WORK REQUIRED: Write out exactly the lines of the entries below from the one holding "font-size: 10px ->" to the one holding "text: Background ->", inclusive, and leave out all other lines.

DATA TO USE:

◆ ◆ ◆ ◆

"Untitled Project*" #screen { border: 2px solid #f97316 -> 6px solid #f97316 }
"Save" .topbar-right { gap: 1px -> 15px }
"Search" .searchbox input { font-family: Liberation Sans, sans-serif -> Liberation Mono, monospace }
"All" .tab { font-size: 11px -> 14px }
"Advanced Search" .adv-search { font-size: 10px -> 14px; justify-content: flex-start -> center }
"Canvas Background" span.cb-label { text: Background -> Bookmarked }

◆ ◆ ◆ ◆

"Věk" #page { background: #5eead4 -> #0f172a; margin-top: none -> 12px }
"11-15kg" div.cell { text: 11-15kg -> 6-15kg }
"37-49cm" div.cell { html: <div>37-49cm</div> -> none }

◆ ◆ ◆ ◆

RESPONSE:
"Advanced Search" .adv-search { font-size: 10px -> 14px; justify-content: flex-start -> center }
"Canvas Background" span.cb-label { text: Background -> Bookmarked }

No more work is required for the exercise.